Data extracted from a collection
==============================
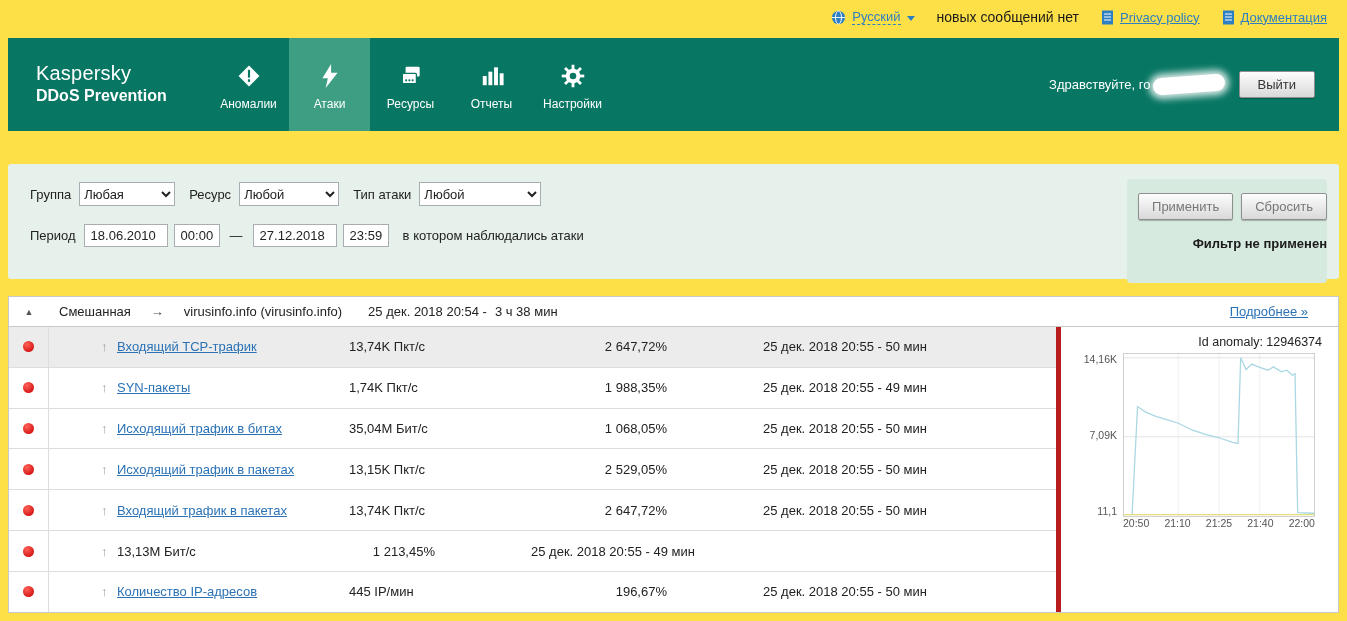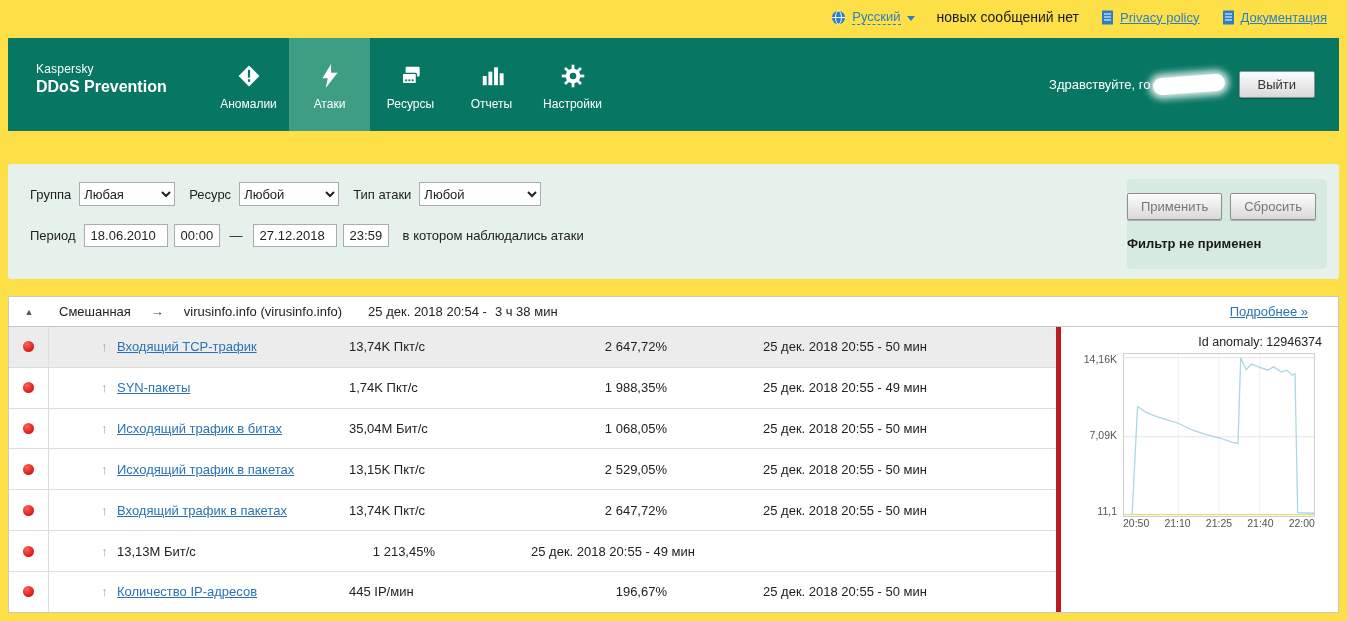--- a/index.html
+++ b/index.html
@@ -17,21 +17,21 @@
   .toplink .lbl { text-decoration:underline; }
   .toplink .lbl.dashed { text-decoration:none; border-bottom:1px dashed #2d7fc1; }
   .caret-down { width:0; height:0; border-left:4px solid transparent; border-right:4px solid transparent; border-top:5px solid #2d7fc1; margin-top:2px; }
   .top-msg { color:#1a1a1a; font-size:14px; }
   
   .appheader {
     position:absolute; top:38px; left:8px; right:8px; height:93px;
     background:#077663; display:flex; align-items:stretch; color:#fff;
   }
   .logo { padding:24px 0 0 28px; width:200px; }
-  .logo .l1 { font-size:12px; letter-spacing:.2px; }
+  .logo .l1 { font-size:20px; letter-spacing:.2px; }
   .logo .l2 { font-size:16px; font-weight:bold; margin-top:2px; }
   .nav { display:flex; align-items:stretch; }
   .nav-item {
     width:81px; display:flex; flex-direction:column; align-items:center; justify-content:center;
     gap:7px; cursor:pointer; padding-top:4px;
   }
   .nav-item.active { background:#3d9e83; }
   .nav-icon { width:28px; height:28px; display:flex; align-items:center; justify-content:center; }
   .nav-icon svg { width:26px; height:26px; }
   .nav-label { font-size:12px; color:#fff; }
@@ -60,22 +60,22 @@
   }
   .sel-group { width:96px; } .sel-resource { width:100px; } .sel-type { width:122px; }
   .inp {
     height:23px; border:1px solid #a9adb2; background:#fff; font-family:"Liberation Sans",sans-serif;
     font-size:13px; color:#222; padding:0 6px;
   }
   .inp.date { width:84px; } .inp.time { width:46px; margin-left:6px; }
   .dash { margin:0 10px; color:#222; }
   .f-note { margin-left:14px; color:#222; }
   .apply-panel {
-    position:absolute; right:12px; top:15px; width:200px; height:90px;
-    background:#d7eadf; border-radius:4px; display:flex; flex-direction:column; align-items:flex-start;
+    position:absolute; right:12px; top:15px; width:200px; height:104px;
+    background:#d7eadf; border-radius:4px; display:flex; flex-direction:column; align-items:flex-end;
     padding-top:14px; gap:16px;
   }
   .apply-panel .btn-row { display:flex; gap:8px; }
   .filter-status { font-weight:bold; color:#1a1a1a; }
   
   .table-card {
     position:absolute; top:296px; left:8px; right:8px; bottom:8px;
     border:1px solid #c8c8c8; background:#fff; display:flex; flex-direction:column;
   }
   .group-header {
==============================
WHAT NEEDS TO BE DONE:
State the number of lines above that hold the word "border", and say nothing else.

SOLUTION TO THIS PROBLEM:
6